* _Prompt_
Images are not part of the copy; transcribe all the data exactly.

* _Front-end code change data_

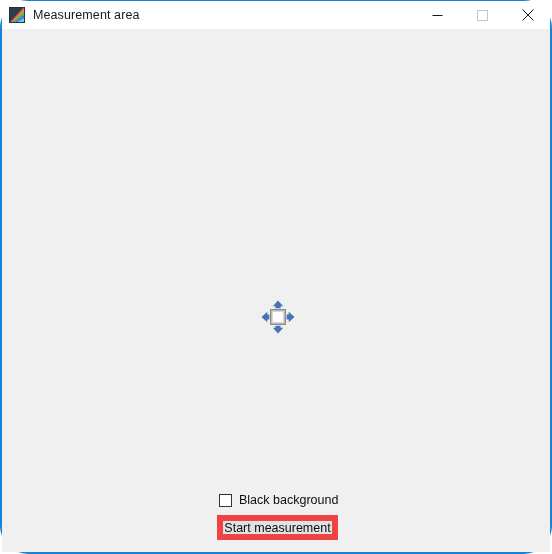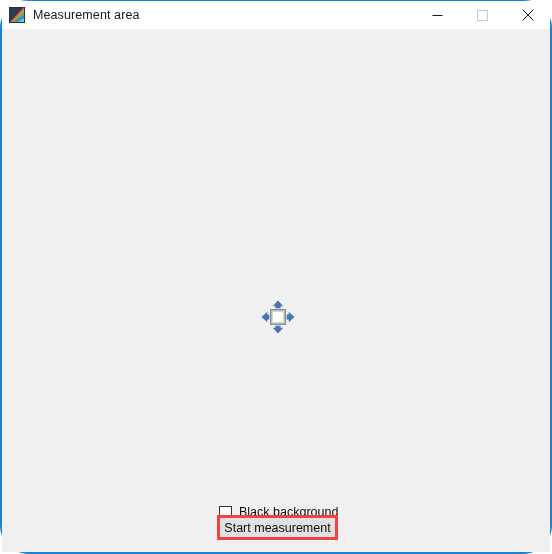"Black background" .checkbox-row { margin-top: 16px -> 4px }
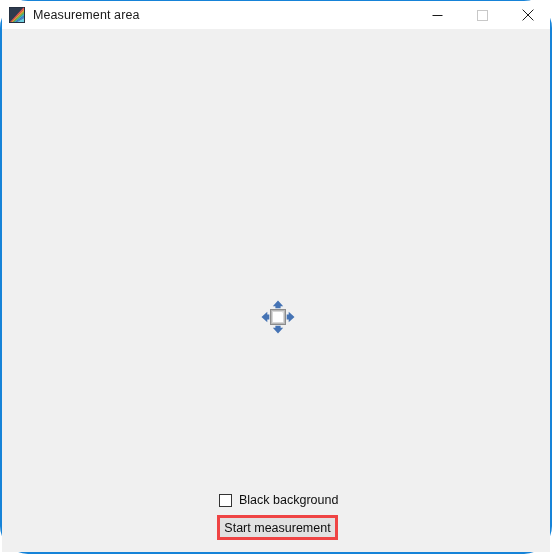"Start measurement" .start-btn { border: 3px solid #ef4444 -> 6px solid #ef4444 }
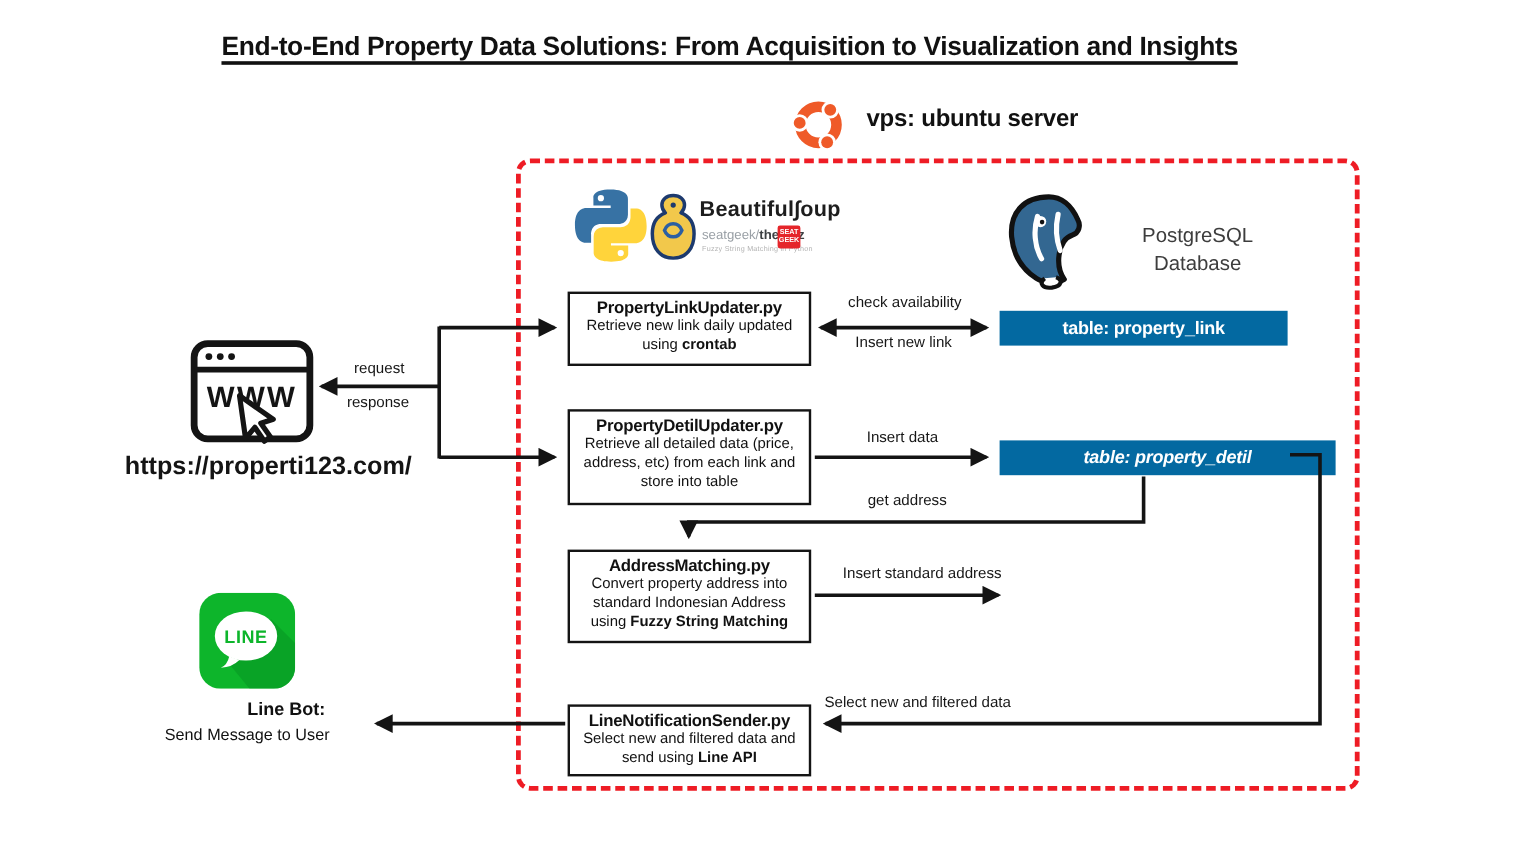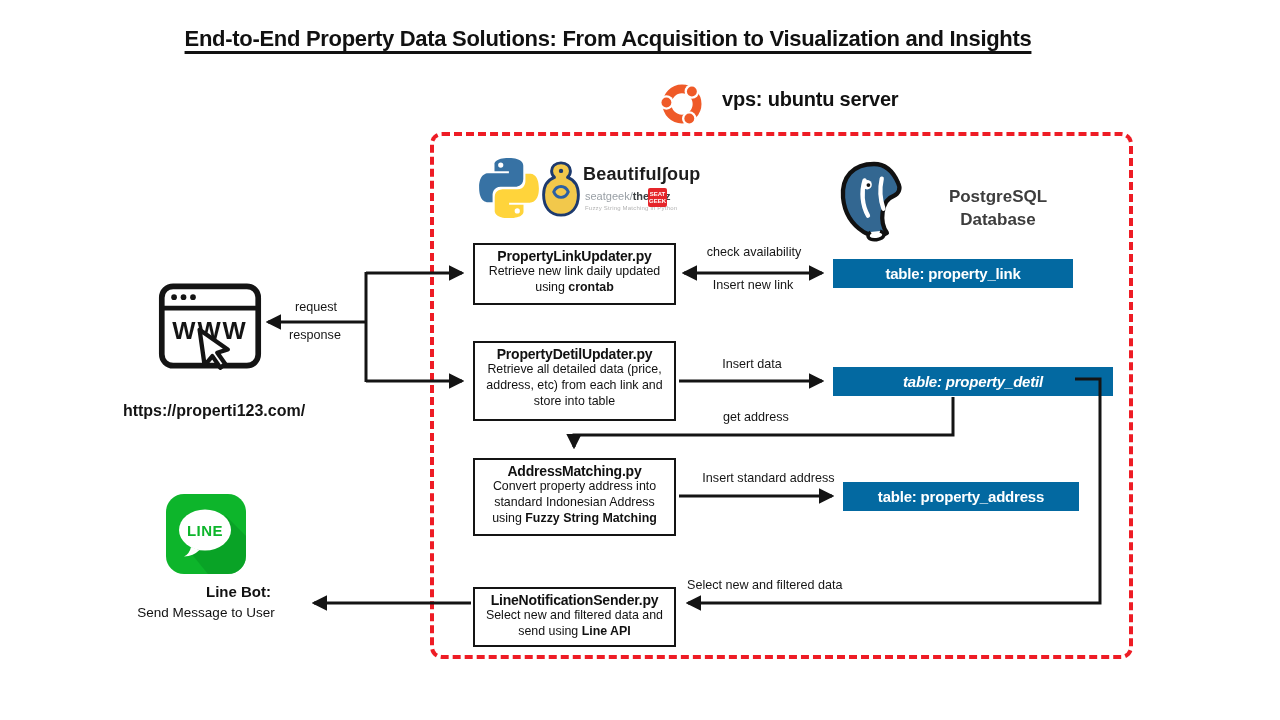"PostgreSQL" .pg-label { font-weight: 700 -> 400 }
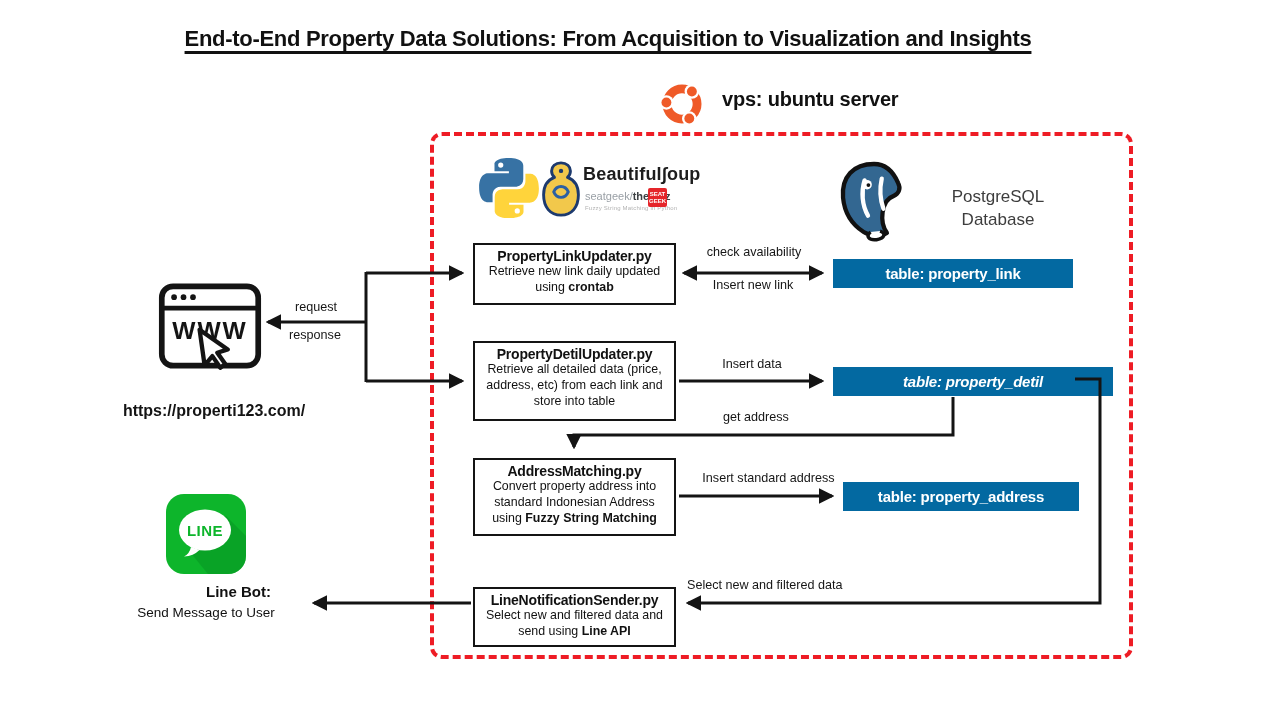"https://properti123.com/" .url-label { font-size: 16px -> 21px; top: 402px -> 377px }
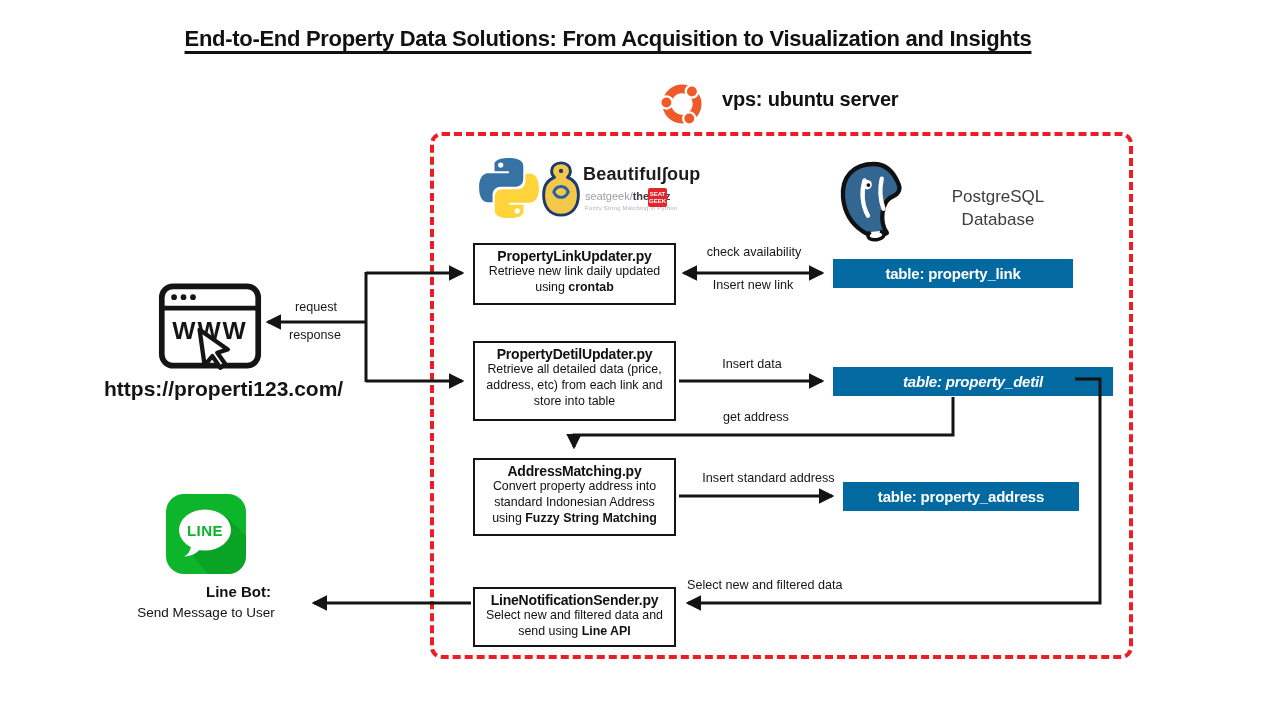"table: property_address" div.abs { html: <div>table: property_address</div> -> none }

* _Task result_
"Black background" .checkbox-row { margin-top: 16px -> 4px }
"Start measurement" .start-btn { border: 3px solid #ef4444 -> 6px solid #ef4444 }
"PostgreSQL" .pg-label { font-weight: 700 -> 400 }
"https://properti123.com/" .url-label { font-size: 16px -> 21px; top: 402px -> 377px }
"table: property_address" div.abs { html: <div>table: property_address</div> -> none }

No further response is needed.